Provided records>

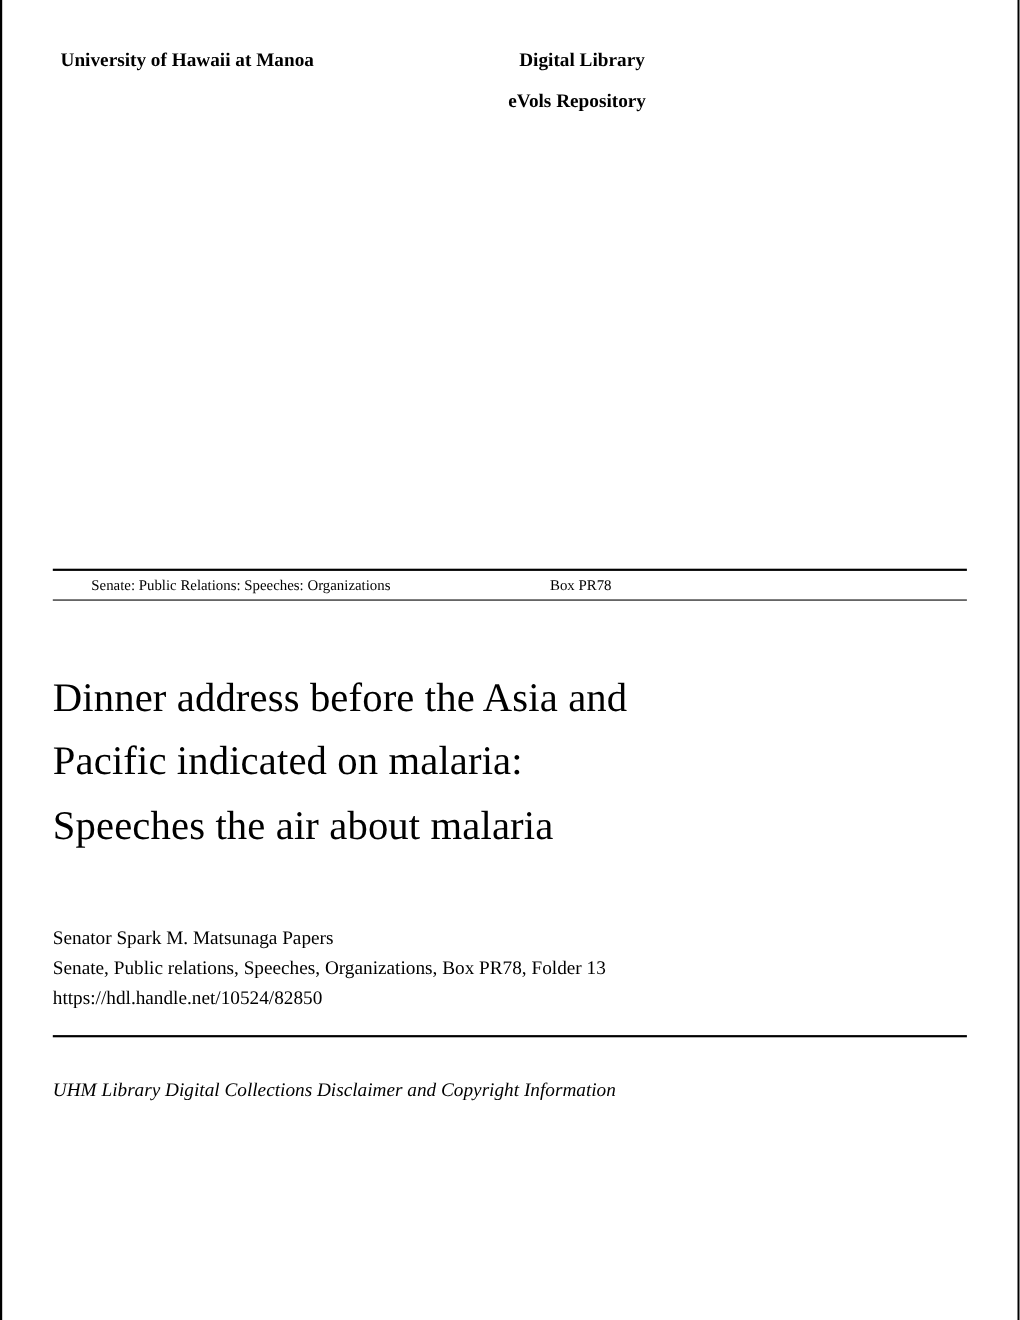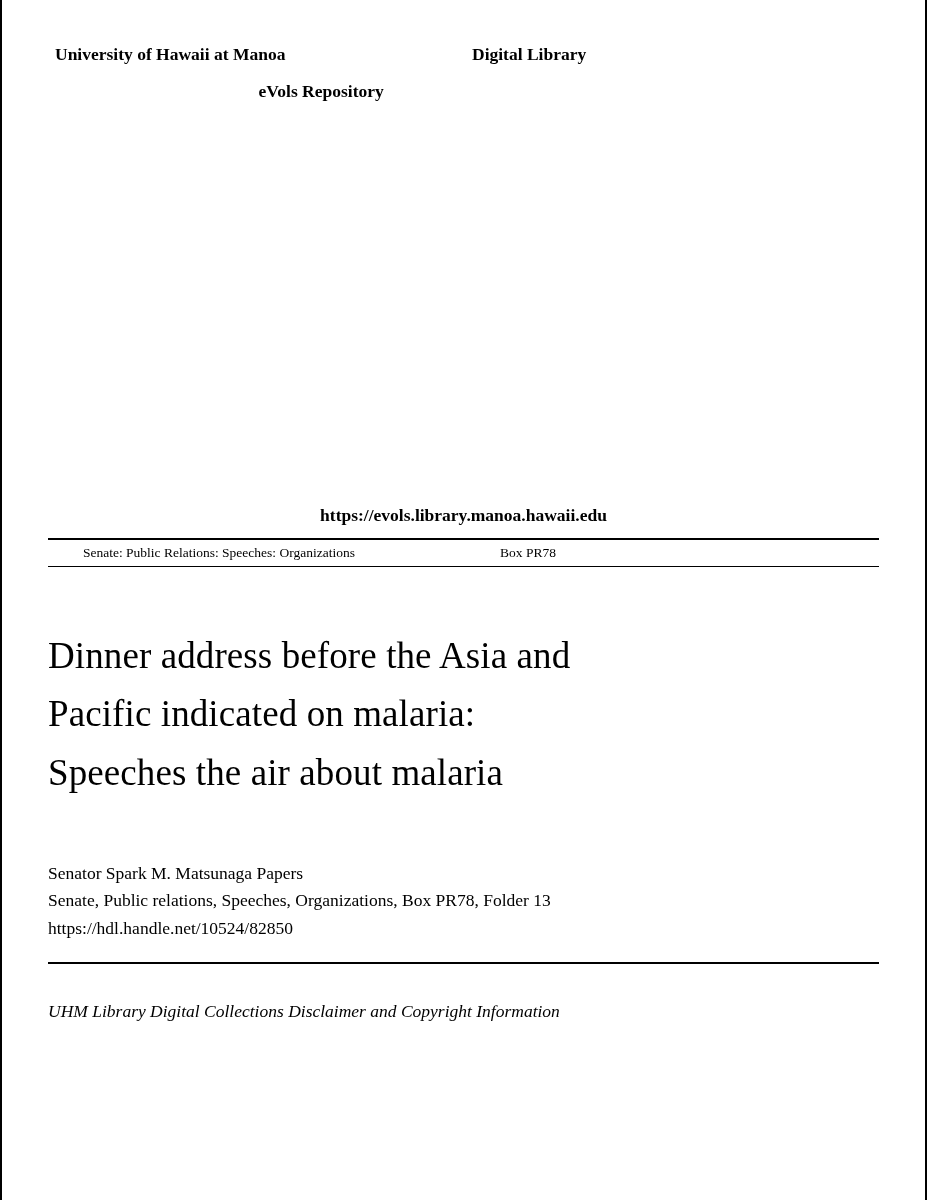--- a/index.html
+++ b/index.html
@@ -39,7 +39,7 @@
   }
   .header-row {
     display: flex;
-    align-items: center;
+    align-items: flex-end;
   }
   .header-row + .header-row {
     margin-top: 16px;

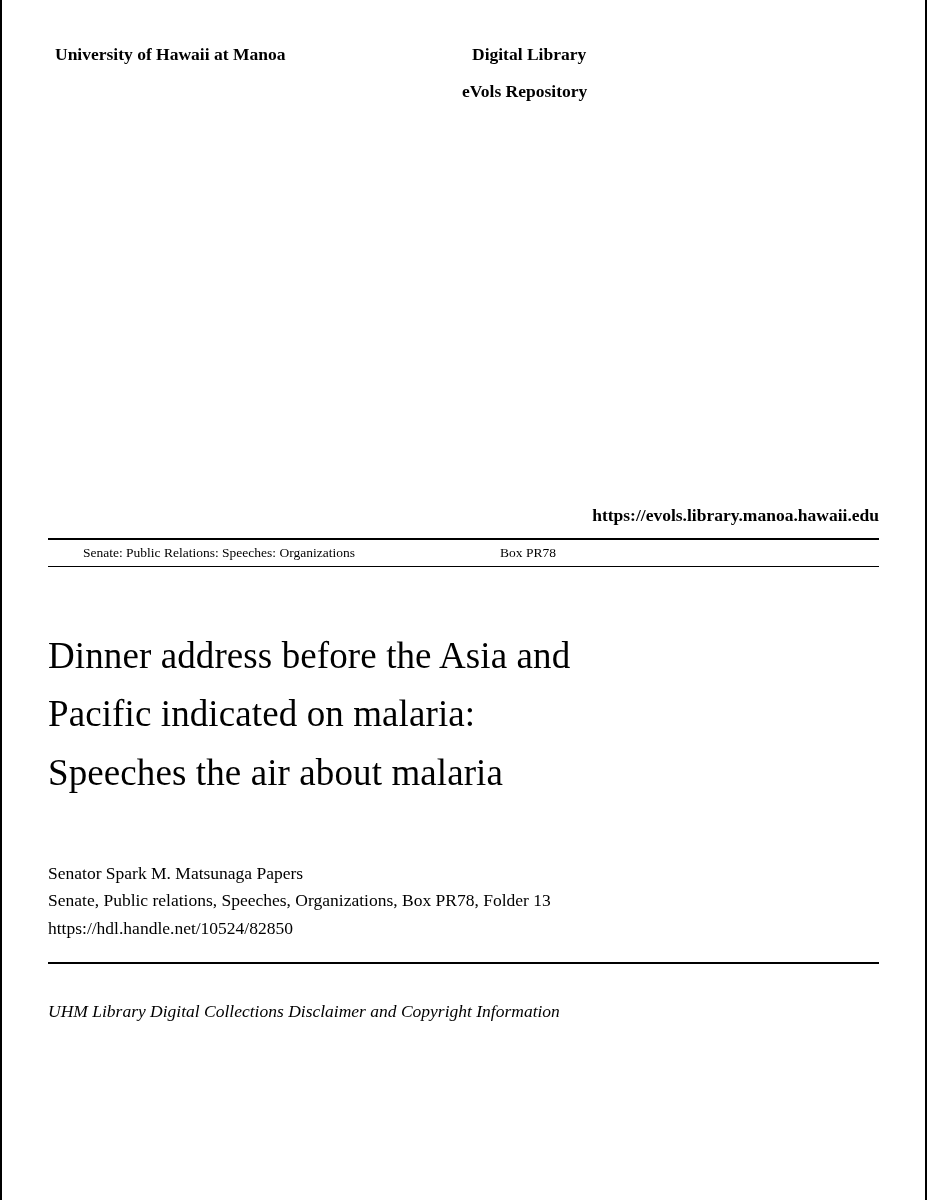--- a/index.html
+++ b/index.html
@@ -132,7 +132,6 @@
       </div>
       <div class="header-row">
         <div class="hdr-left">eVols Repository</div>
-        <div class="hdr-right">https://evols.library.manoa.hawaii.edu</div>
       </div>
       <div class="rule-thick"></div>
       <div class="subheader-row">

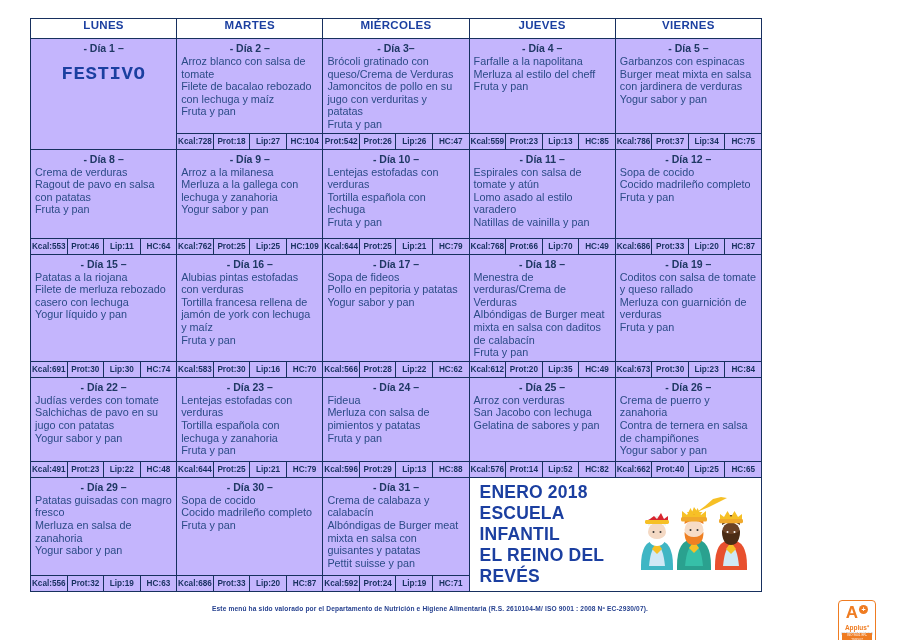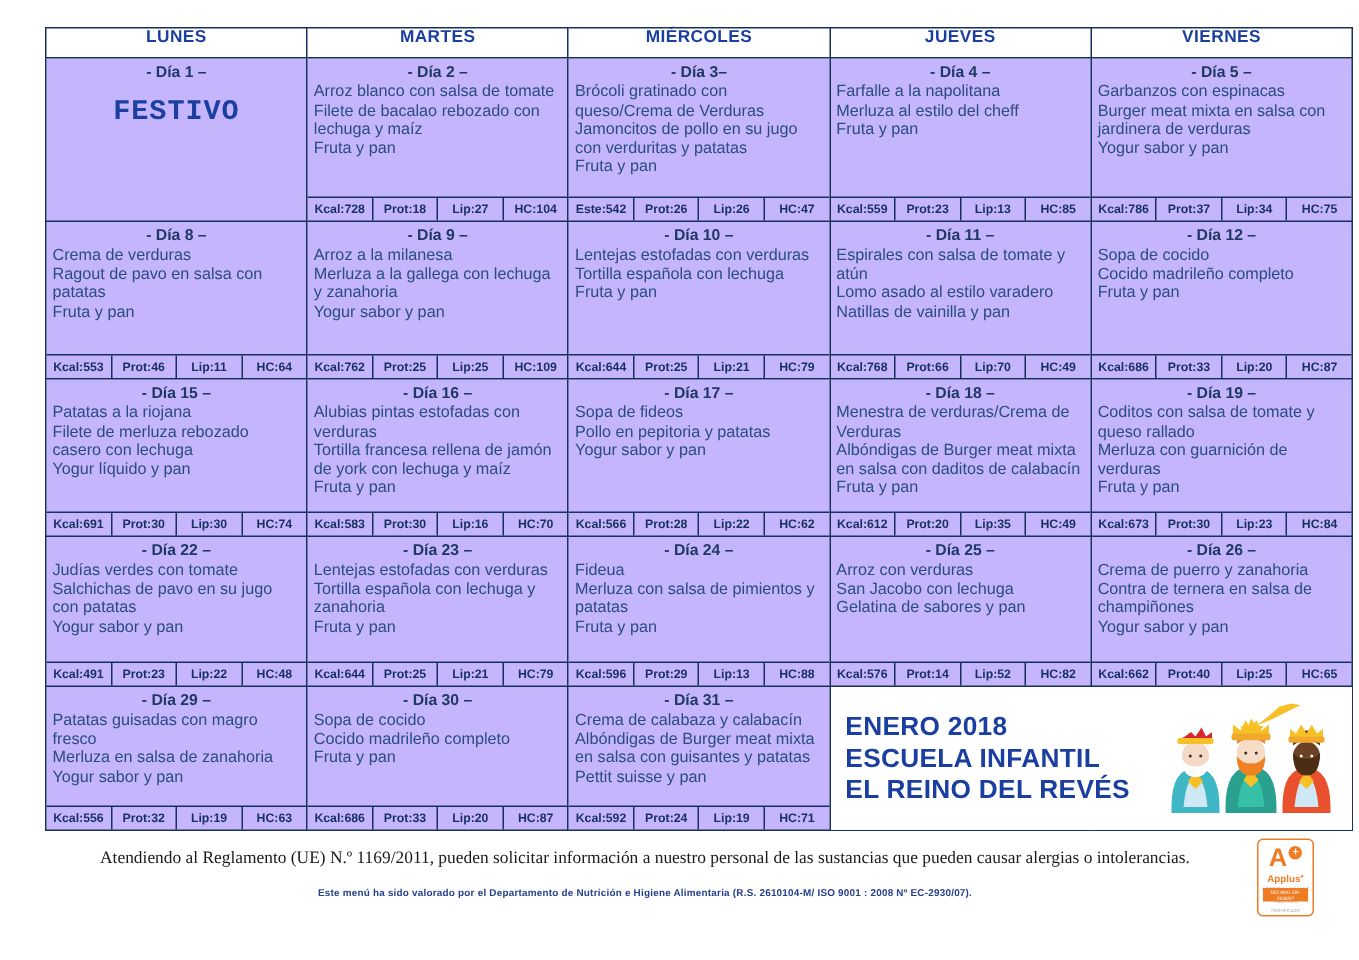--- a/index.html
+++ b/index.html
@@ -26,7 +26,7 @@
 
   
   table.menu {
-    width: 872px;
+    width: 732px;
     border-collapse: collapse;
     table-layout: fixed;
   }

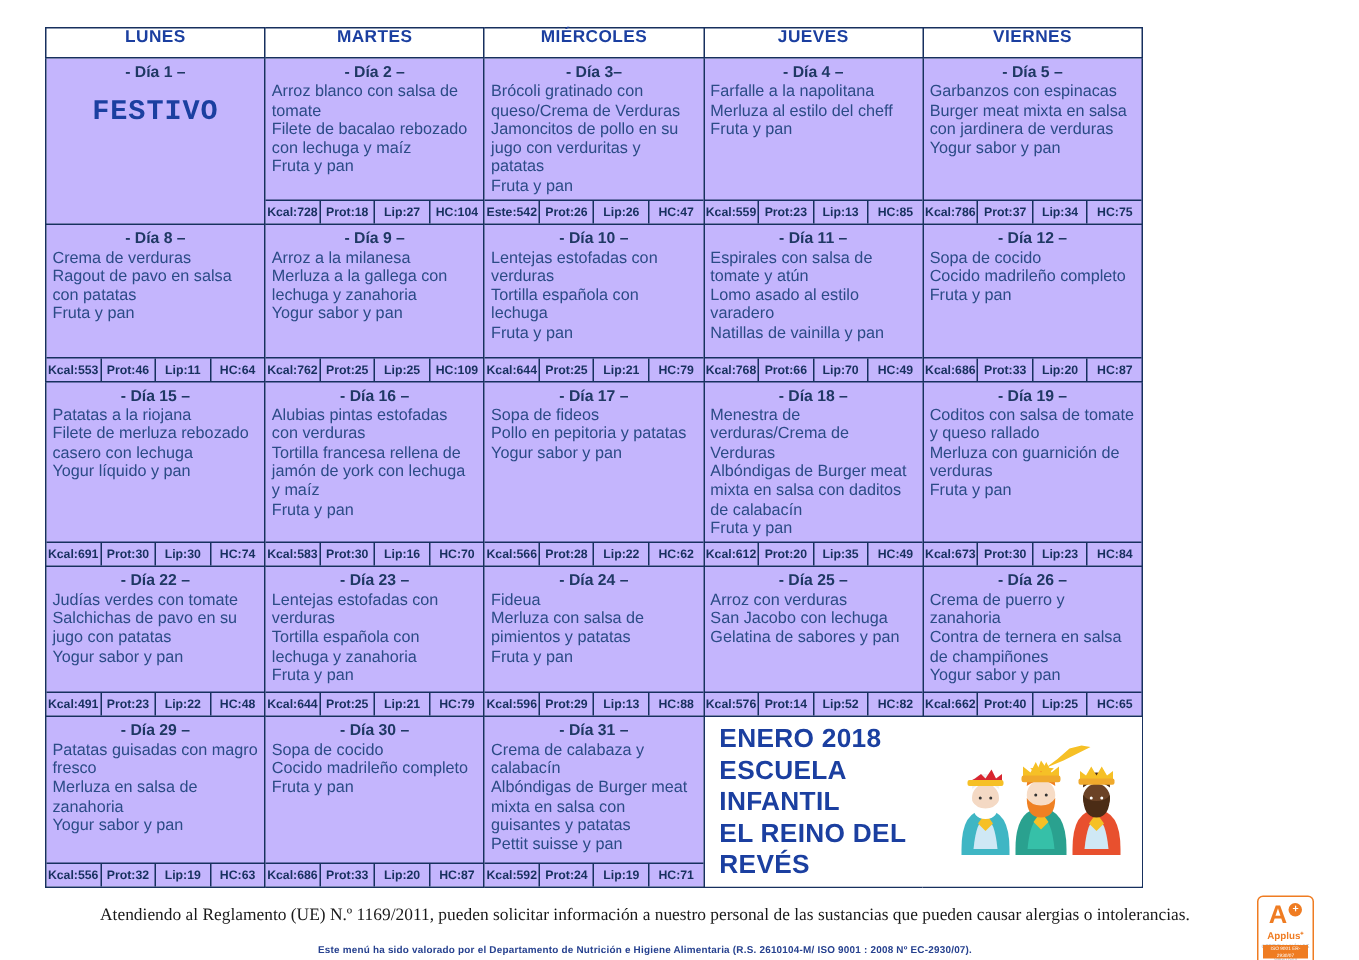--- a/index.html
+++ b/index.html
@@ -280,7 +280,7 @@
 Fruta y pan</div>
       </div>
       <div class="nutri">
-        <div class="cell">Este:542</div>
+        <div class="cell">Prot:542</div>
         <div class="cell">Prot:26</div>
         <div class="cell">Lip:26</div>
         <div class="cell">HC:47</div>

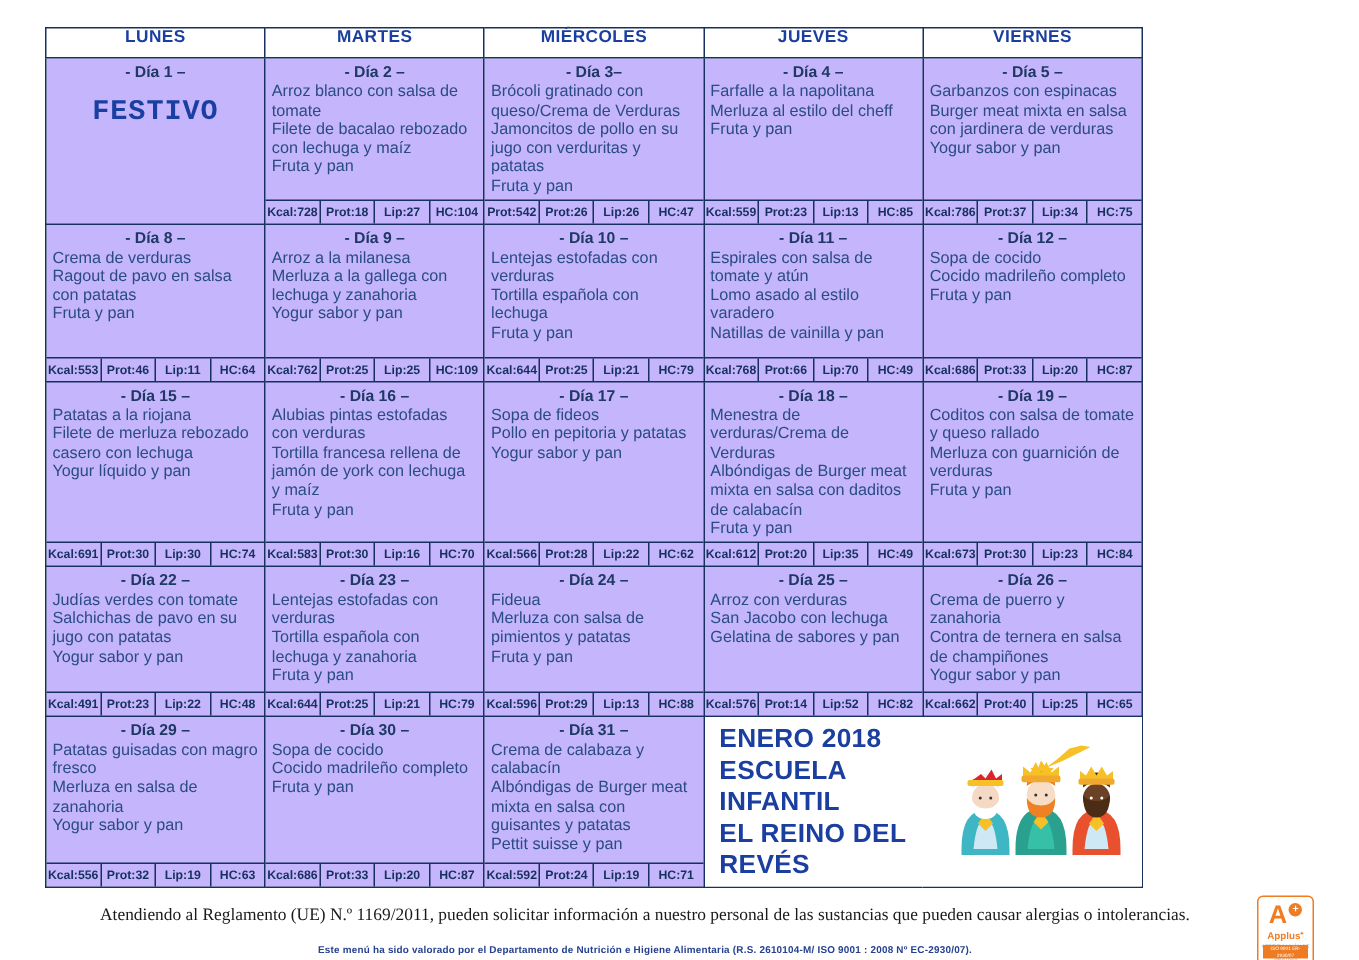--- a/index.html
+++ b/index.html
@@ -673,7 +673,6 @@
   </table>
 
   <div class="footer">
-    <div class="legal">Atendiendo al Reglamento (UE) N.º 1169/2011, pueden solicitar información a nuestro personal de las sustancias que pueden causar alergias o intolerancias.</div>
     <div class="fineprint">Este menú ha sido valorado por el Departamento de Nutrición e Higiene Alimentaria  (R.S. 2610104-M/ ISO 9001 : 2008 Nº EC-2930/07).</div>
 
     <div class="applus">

Assignment> Leave the pictures out and print the whole listing precisely.

Response to the exercise>
--- a/index.html
+++ b/index.html
@@ -39,7 +39,7 @@
   }
   .header-row {
     display: flex;
-    align-items: center;
+    align-items: flex-end;
   }
   .header-row + .header-row {
     margin-top: 16px;

--- a/index.html
+++ b/index.html
@@ -132,7 +132,6 @@
       </div>
       <div class="header-row">
         <div class="hdr-left">eVols Repository</div>
-        <div class="hdr-right">https://evols.library.manoa.hawaii.edu</div>
       </div>
       <div class="rule-thick"></div>
       <div class="subheader-row">

--- a/index.html
+++ b/index.html
@@ -26,7 +26,7 @@
 
   
   table.menu {
-    width: 872px;
+    width: 732px;
     border-collapse: collapse;
     table-layout: fixed;
   }

--- a/index.html
+++ b/index.html
@@ -280,7 +280,7 @@
 Fruta y pan</div>
       </div>
       <div class="nutri">
-        <div class="cell">Este:542</div>
+        <div class="cell">Prot:542</div>
         <div class="cell">Prot:26</div>
         <div class="cell">Lip:26</div>
         <div class="cell">HC:47</div>

--- a/index.html
+++ b/index.html
@@ -673,7 +673,6 @@
   </table>
 
   <div class="footer">
-    <div class="legal">Atendiendo al Reglamento (UE) N.º 1169/2011, pueden solicitar información a nuestro personal de las sustancias que pueden causar alergias o intolerancias.</div>
     <div class="fineprint">Este menú ha sido valorado por el Departamento de Nutrición e Higiene Alimentaria  (R.S. 2610104-M/ ISO 9001 : 2008 Nº EC-2930/07).</div>
 
     <div class="applus">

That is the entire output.